Why You Still Can’t Afford to Buy a House

DreamPictures—Getty Images

Homeownership is at a 25-year low

Last month did not bring good news for those looking for evidence of a housing recovery. According to the Commerce Department, the seasonally adjusted home ownership rate for Q1 2015 sank to 63.8% — a number not seen since 1989. That represents a 1.2% decrease from Q1 of 2014, a 0.2% drop from Q4 2014, and the continuation of a general ten-year decline from a peak of over 69%. A few more months of this trend would put home ownership in historically low territory.

At the same time, household formation (those striking out on their own) increased by 1.7 million in Q4 of 2014 and another 1.5 million in 2015. Home prices are continuing to rise according to the S&P/Case-Shiller index, and the inventory level of unsold housing has dropped below five months according to the National Association of Realtors (NAR). Six months is a typical supply for a healthy housing market.

So, the number of households is increasing, the housing supply is low, and prices are rising — yet the number of homeowners keeps decreasing. How does this add up?

It appears that too many of these new households still cannot afford to buy a house, at least not the ones that are available to them. They are forced to rent instead, and as a result, that market is also out of balance. Diana Olick of CNBC reports that rental vacancies are hitting historic lows. The current market could be considered a “pre-recovery” stage, if you will — millennials and those knocked down by the housing crisis have recovered to the point where they can enter the rental market, but not to the point where they can afford to buy a home even with the currently low fixed interest rates.

There is a cascade effect going on in the housing market that will take some time to remedy. Those who want to upgrade their homes are having difficulty gathering down payments and qualifying for loans, thanks to wages that are still stagnant and credit that is still relatively tight. Thus, the supply of starter homes is low, making first-time ownership difficult for those who have recovered enough to qualify. Some signs of wage pressures and loosening credit are present, but not enough to fuel a true recovery.

In terms of numbers, the calculation methods may make the situation look worse than it really is. Since the overall number of households is increasing and the majority of these are renting, the number of homeowners relative to the total is shrinking. It is not as though large numbers of people are losing their homes, as was the case during the housing crisis.

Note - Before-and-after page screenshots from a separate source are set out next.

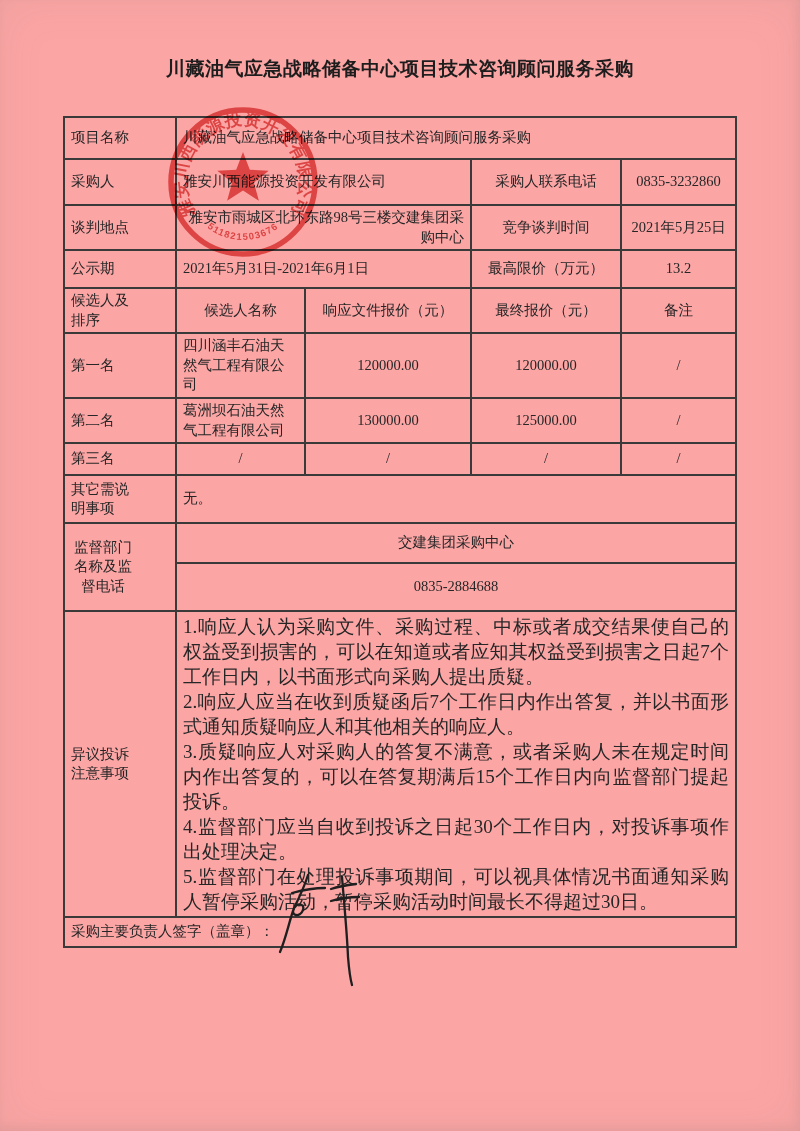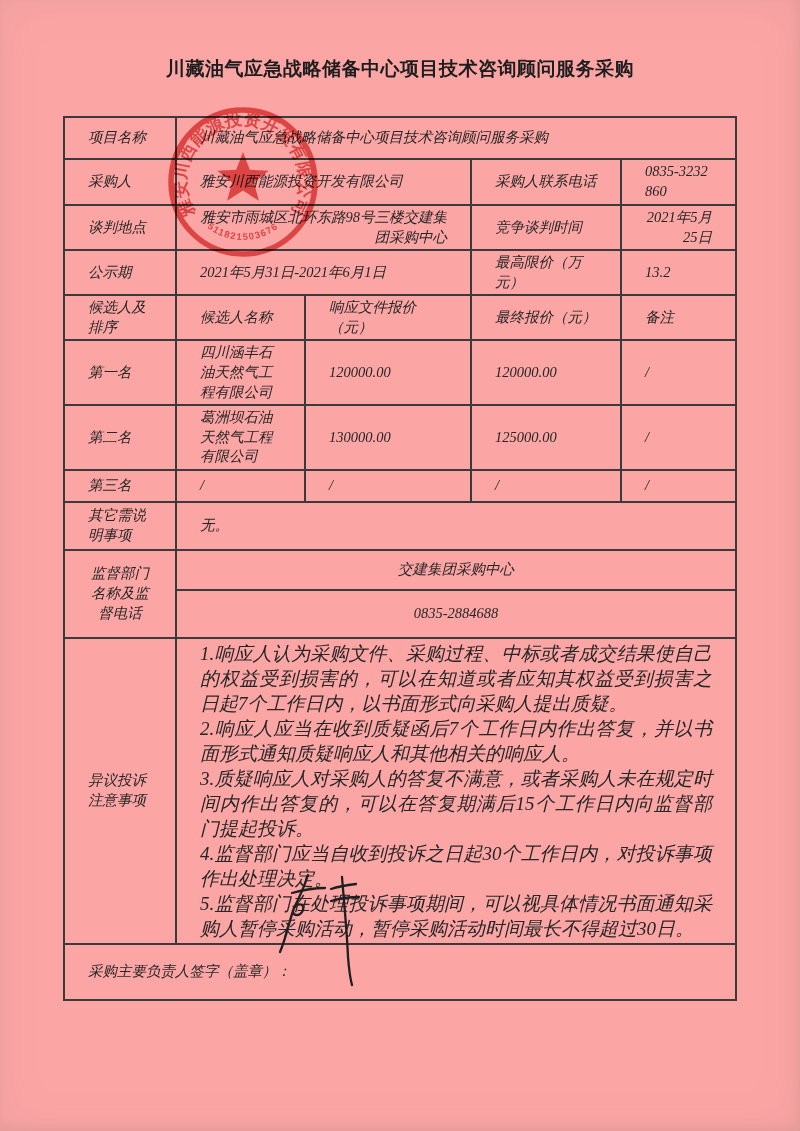--- a/index.html
+++ b/index.html
@@ -29,11 +29,10 @@
   table.doc td {
     border:2px solid #3a3a3a;
     font-size:14.5px;
-    padding:2px 23px;
+    padding:2px 6px;
     vertical-align:middle;
     line-height:1.35;
     word-break:break-all;
-    font-style:italic;
   }
   td.lbl { padding-left:4px; }
   td.lbl .wrapbox { display:inline-block; max-width:64px; text-align:left; }

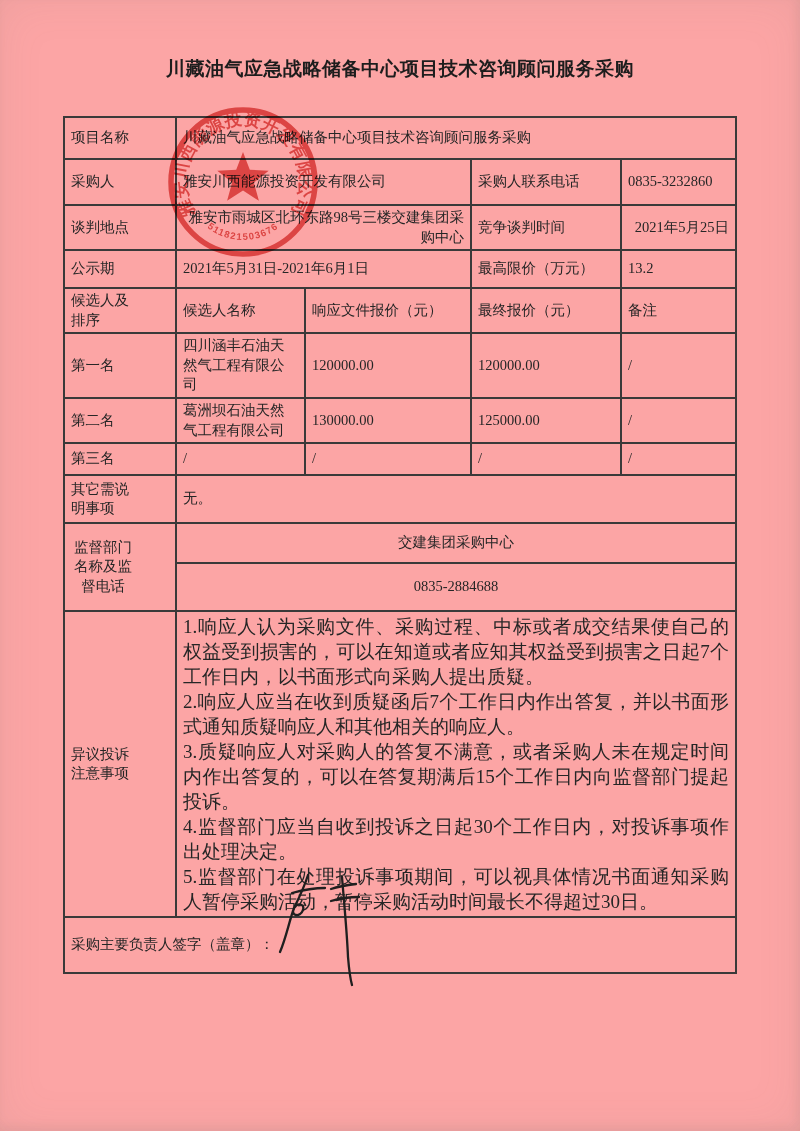--- a/index.html
+++ b/index.html
@@ -36,7 +36,7 @@
   }
   td.lbl { padding-left:4px; }
   td.lbl .wrapbox { display:inline-block; max-width:64px; text-align:left; }
-  td.center { }
+  td.center { text-align:center; }
   td.val { padding-left:8px; }
   .tight { font-size:13.4px; letter-spacing:0;text-align:right; }
   .cand-name { font-size:13px; line-height:1.4; }

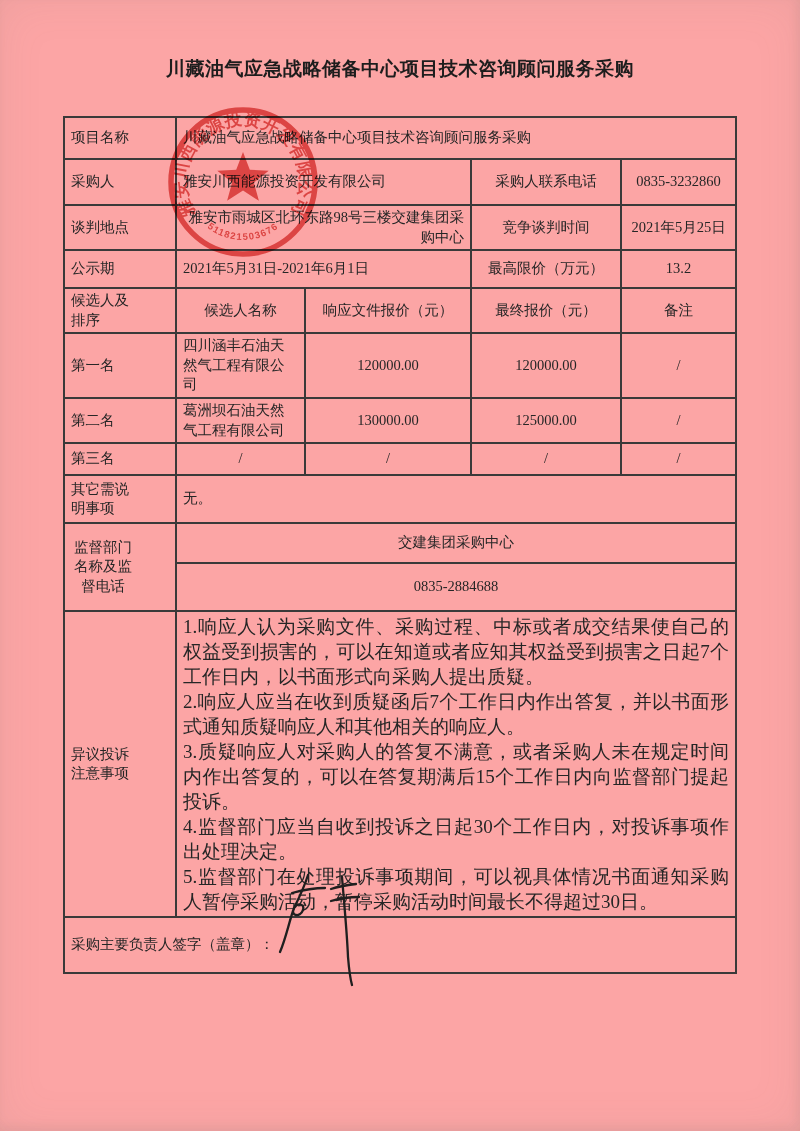--- a/index.html
+++ b/index.html
@@ -138,7 +138,7 @@
           <div class="item">5.监督部门在处理投诉事项期间，可以视具体情况书面通知采购人暂停采购活动，暂停采购活动时间最长不得超过30日。</div>
         </td>
       </tr>
-      <tr style="height:56px">
+      <tr style="height:30px">
         <td class="val sig-label" colspan="5">采购主要负责人签字（盖章）：</td>
       </tr>
     </tbody>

Many economists expect the decline in home ownership to begin stabilizing finally and to stay stagnant until the true recovery phase can kick in. A combination of rising wages, job increases, government approaches to make credit more affordable to first-time homebuyers, and the general decline of underwater homes through home appreciation should lead to a housing upturn. Of course, the question on everyone’s mind is: how long will it take to reach full recovery and convert renters into first-time homebuyers?

Nobody has that answer, and the housing market has defied most predictions of recovery over the last few years with frustratingly mixed progress. However, we can predict one thing with certainty. If the housing outlook is still struggling at this time next year, politicians and policymakers up for re-election will panic and start to take action, most of which will probably be misguided. Let’s hope the market intervenes before the politicians can act.